One thing I learned early in technical design class, way back when (don't ask how many years ago... I prefer to not remember! ), is the importance of "design with the end outcome in mind". The instructor was always harping on on that! It seems logical and obvious when you think about it, but lots of people don't seem to get it! Just look around at some of the crazy designs you see for commercial products all over the place, and its clear that some designers just don't think things through very well: even professional product designers.One question ive found difficult to answer is exactly how good, how much better, is the nd result going to be?
So, that's a round-about-way of answering your question: Any decisions you take in the initial layout and design of your room can have consequences on the final acoustic outcome. The can also have an impact on the operation of the studio, which can be another big issue, especially for commercial studios.

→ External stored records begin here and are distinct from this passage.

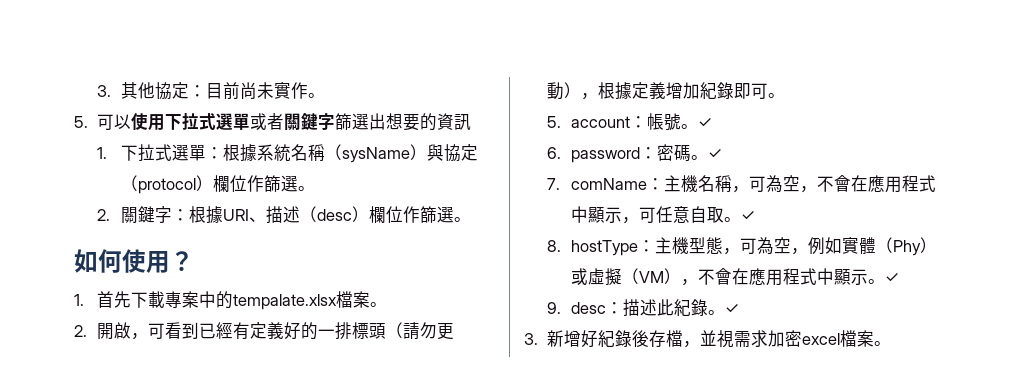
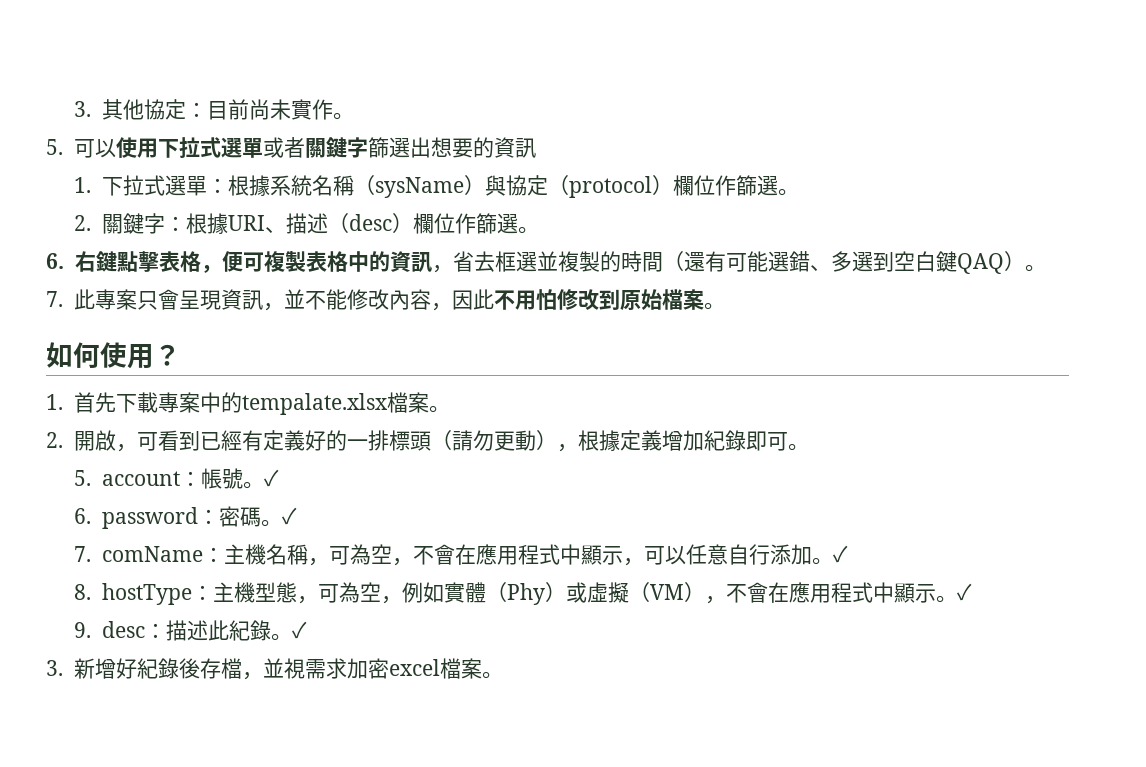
+ 6.右鍵點擊表格，便可複製表格中的資訊，省去框選並複製的時間（還有可能選錯、多選到空白鍵QAQ）。
+ 7.此專案只會呈現資訊，並不能修改內容，因此不用怕修改到原始檔案。
- 7. comName：主機名稱，可為空，不會在應用程式中顯示，可任意自取。
+ 7. comName：主機名稱，可為空，不會在應用程式中顯示，可以任意自行添加。

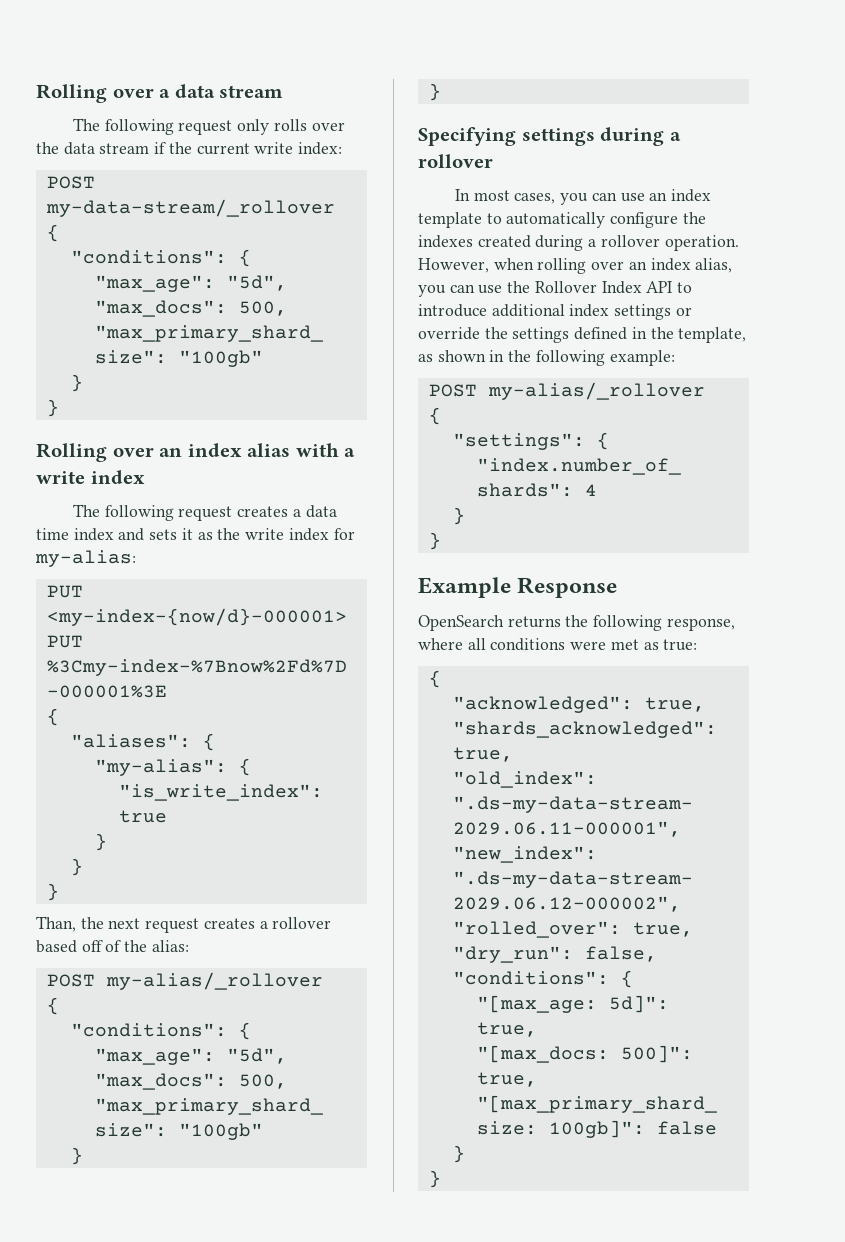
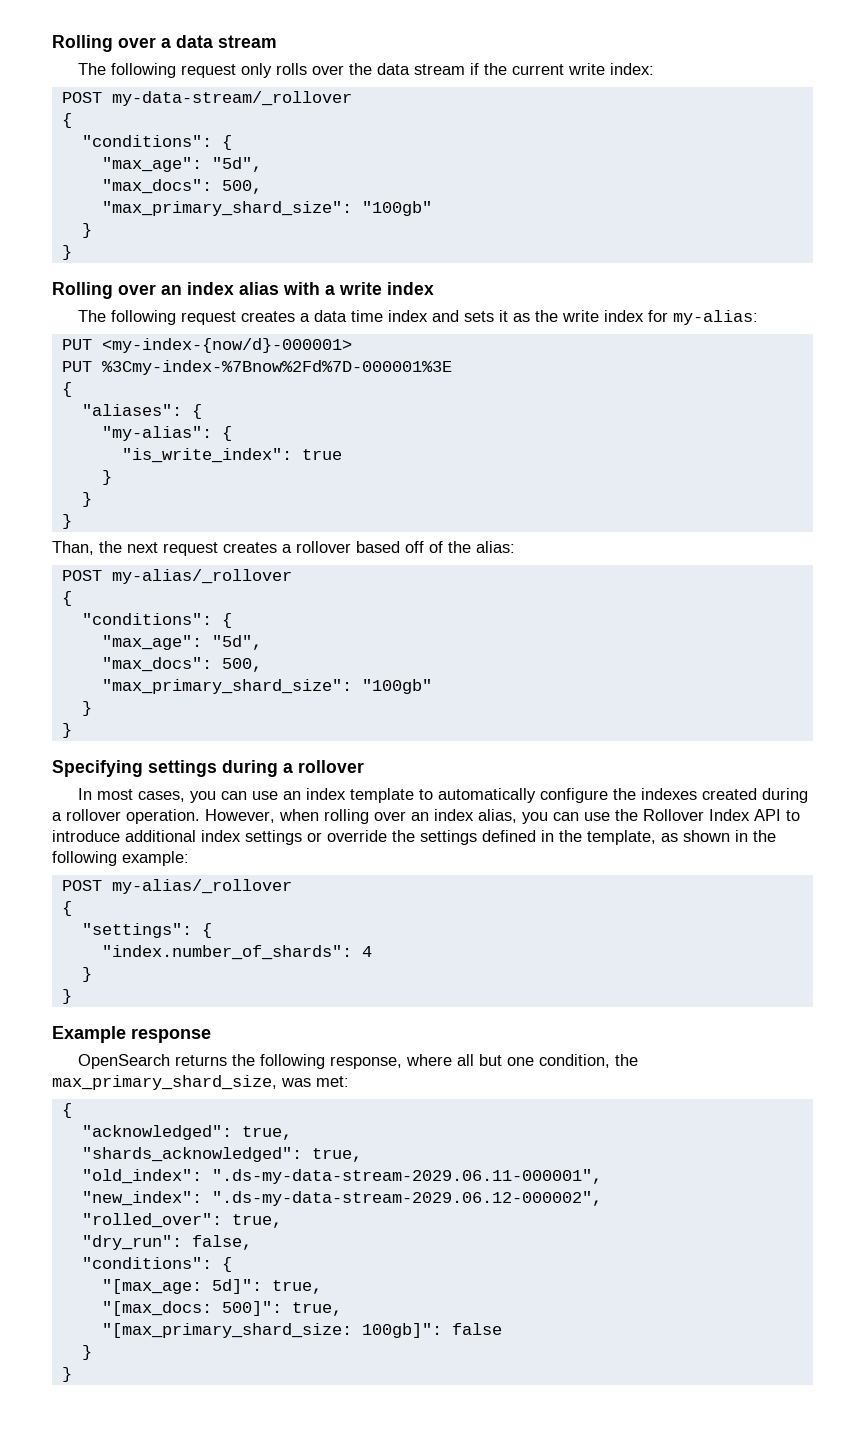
- Example Response
+ Example response
- OpenSearch returns the following response, where all conditions were met as true:
+ OpenSearch returns the following response, where all but one condition, the max_primary_shard_size, was met:

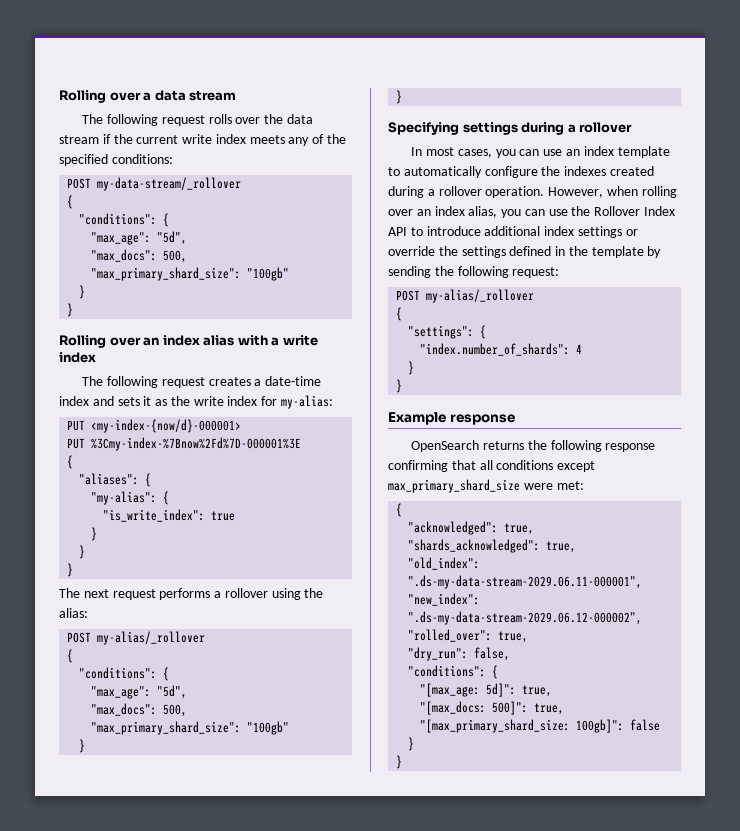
- The following request only rolls over the data stream if the current write index:
+ The following request rolls over the data stream if the current write index meets any of the specified conditions:
- The following request creates a data time index and sets it as the write index for my-alias:
+ The following request creates a date-time index and sets it as the write index for my-alias:
- Than, the next request creates a rollover based off of the alias:
+ The next request performs a rollover using the alias:
- However, when rolling over an index alias, you can use the Rollover Index API to introduce additional index settings or override the settings defined in the template, as shown in the following example:
+ However, when rolling over an index alias, you can use the Rollover Index API to introduce additional index settings or override the settings defined in the template by sending the following request:
- OpenSearch returns the following response, where all but one condition, the max_primary_shard_size, was met:
+ OpenSearch returns the following response confirming that all conditions except max_primary_shard_size were met:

For example: doors that open into furniture, equipment or instruments; convoluted traffic paths between rooms; poor sight lines; insufficient storage; etc.
For acoustics too: taking the final desired outcome into account when choosing wall locations, ceiling heights, shapes, etc. can have an effect, so it's important to take into account... to a certain extent. If you are designing a studio from the ground up, with just an empty piece of ground to start with, this can be very important. But most home studio designers do not have that luxury, and have to live with existing rooms, with fixed shape and size. Even then, there might be things that can be done to improve the acoustics....
Basic rules:
- Make the room as big as possible! Sound lives space, and the more space you can give it, the better. So if you have a built-in closet at one end of your room, then take it out to gain that space, for example. Or if you have a choice between two rooms, take the bigger one.

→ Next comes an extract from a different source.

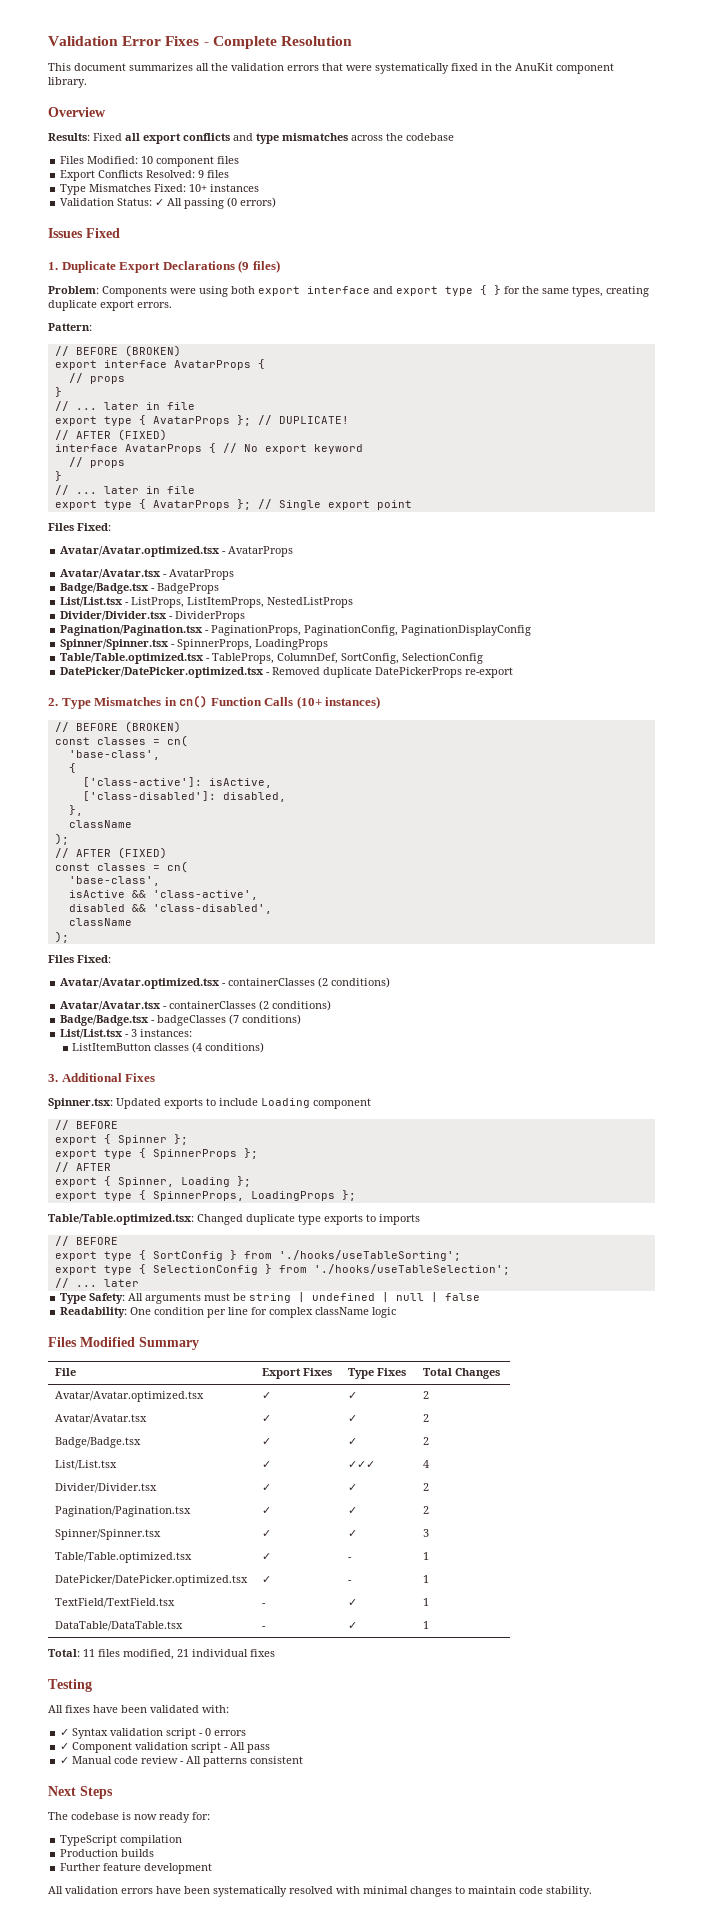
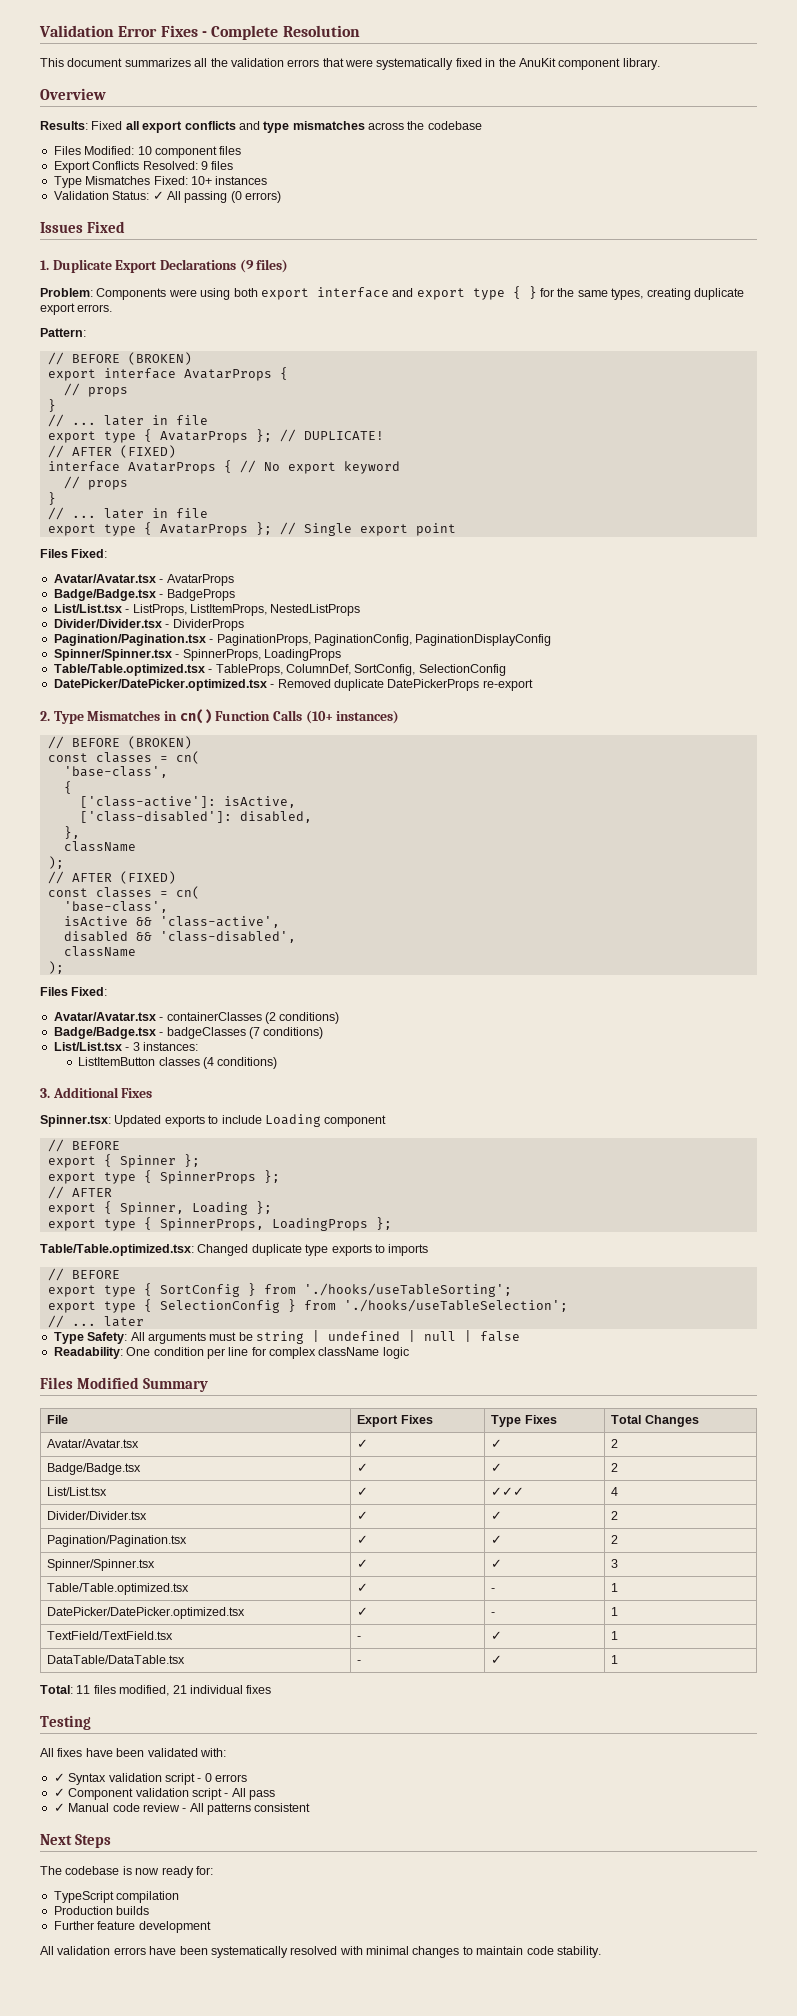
- Avatar/Avatar.optimized.tsx - AvatarProps
- Avatar/Avatar.optimized.tsx - containerClasses (2 conditions)
- Avatar/Avatar.optimized.tsx | ✓ | ✓ | 2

- Make the room as high as possible! High ceilings are great. The higher the better. So if you have a drop ceiling in your room, take it out and get all the space above you. (caveats: drop ceilings often hide HVAC ducts, electrical wiring, plumbing... )
- Stay away from cube/square/curved rooms, if possible. Also stay away from long, thin rooms. There's a range of "good" ratios, and a whole bunch of bad ones: try to avoid the bad ones, and get close to the good ones. That said, there's no need to go crazy on your room ratio, thinking that if only you can get the "perfect" ratio, your room will sound just like Abbey Road! It won't. There is no perfect ratio. There's a series of a few dozen good ratios, but here too you don't need to nail one of those perfectly: There's way too much noise and hype on the internet about room ratios, with some advocating for this ratio or that one, and claiming that perfectly following some strange scheme will guarantees perfect sound: it wont. Just stay away from the bad ones, get close to one of the good ones, and that's it.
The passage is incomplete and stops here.